Reads given image using OpenImageIO.

Parameters:
  • path (unicode) – Image path.
  • bit_depth (unicode, optional) – {‘float32’, ‘uint8’, ‘uint16’, ‘float16’}, Image bit_depth.
Returns:

Image as a ndarray.

Return type:

ndarray

Notes

  • For convenience, single channel images are squeezed to 2d arrays.

Examples

>>> import os
>>> path = os.path.join('tests', 'resources', 'CMSTestPattern.exr')
>>> image = read_image_as_array(path)  
colour.write_image(image, path, bit_depth=u'float32')[source]

Writes given image using OpenImageIO.

Parameters:
  • image (array_like) – Image data.
  • path (unicode) – Image path.
  • bit_depth (unicode, optional) – {‘float32’, ‘uint8’, ‘uint16’, ‘float16’}, Image bit_depth.
Returns:

Definition success.

Return type:

bool

Examples

>>> import os
>>> path = os.path.join('tests', 'resources', 'CMSTestPattern.exr')
>>> image = read_image_as_array(path)  
>>> path = os.path.join('tests', 'resources', 'CMSTestPattern.png')
>>> write_image(image, path, 'uint8')  
True
colour.read_spectral_data_from_csv_file(path, delimiter=u', ', fields=None, default=0)[source]

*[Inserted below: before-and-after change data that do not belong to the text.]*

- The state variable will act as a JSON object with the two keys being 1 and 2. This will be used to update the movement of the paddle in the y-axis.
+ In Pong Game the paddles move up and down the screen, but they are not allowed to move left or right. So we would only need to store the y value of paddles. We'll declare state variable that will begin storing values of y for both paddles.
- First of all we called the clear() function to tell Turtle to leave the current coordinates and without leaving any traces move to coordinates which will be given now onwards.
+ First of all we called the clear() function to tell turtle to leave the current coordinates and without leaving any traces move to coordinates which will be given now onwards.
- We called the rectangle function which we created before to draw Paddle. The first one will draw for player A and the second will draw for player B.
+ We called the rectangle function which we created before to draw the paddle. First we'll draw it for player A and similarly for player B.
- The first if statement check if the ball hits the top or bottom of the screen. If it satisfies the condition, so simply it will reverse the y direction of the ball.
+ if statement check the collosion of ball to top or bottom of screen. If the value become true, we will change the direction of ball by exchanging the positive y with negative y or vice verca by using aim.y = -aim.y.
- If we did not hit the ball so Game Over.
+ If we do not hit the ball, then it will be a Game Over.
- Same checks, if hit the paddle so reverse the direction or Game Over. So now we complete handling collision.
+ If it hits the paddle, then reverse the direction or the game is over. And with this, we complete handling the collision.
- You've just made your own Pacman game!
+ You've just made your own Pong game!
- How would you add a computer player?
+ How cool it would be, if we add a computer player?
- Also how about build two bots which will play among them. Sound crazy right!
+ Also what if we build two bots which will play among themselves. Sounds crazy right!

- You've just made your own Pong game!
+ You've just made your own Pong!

Reads the spectral data from given CSV file in the following form:

390, 4.15003E-04, 3.68349E-04, 9.54729E-03 395, 1.05192E-03, 9.58658E-04, 2.38250E-02 400, 2.40836E-03, 2.26991E-03, 5.66498E-02 ... 830, 9.74306E-07, 9.53411E-08, 0.00000

and returns it as an OrderedDict of dict as follows:

OrderedDict([ (‘field’, {‘wavelength’: ‘value’, ..., ‘wavelength’: ‘value’}), ..., (‘field’, {‘wavelength’: ‘value’, ..., ‘wavelength’: ‘value’})])

Parameters:
  • path (unicode) – Absolute CSV file path.
  • delimiter (unicode, optional) – CSV file content delimiter.
  • fields (array_like, optional) – CSV file spectral data fields names. If no value is provided the first line of the file will be used as spectral data fields names.
  • default (numeric, optional) – Default value for fields row with missing value.
Returns:

CSV file content.

Return type:

OrderedDict

Raises:

RuntimeError – If the CSV spectral data file doesn’t define the appropriate fields.

Notes

  • A CSV spectral data file should define at least define two fields: one for the wavelengths and one for the associated values of one spectral power distribution.
  • If no value is provided for the fields names, the first line of the file will be used as spectral data fields names.

Examples

>>> import os
>>> from pprint import pprint
>>> csv_file = os.path.join(
...     os.path.dirname(__file__),
...     'tests',
...     'resources',
...     'colorchecker_n_ohta.csv')
>>> spds_data = read_spectral_data_from_csv_file(csv_file)
>>> pprint(list(spds_data.keys()))
['1',
 '2',
 '3',
 '4',
 '5',
 '6',
 '7',
 '8',
 '9',
 '10',
 '11',
 '12',
 '13',
 '14',
 '15',
 '16',
 '17',
 '18',
 '19',
 '20',
 '21',
 '22',
 '23',
 '24']
colour.read_spds_from_csv_file(path, delimiter=u', ', fields=None, default=0)[source]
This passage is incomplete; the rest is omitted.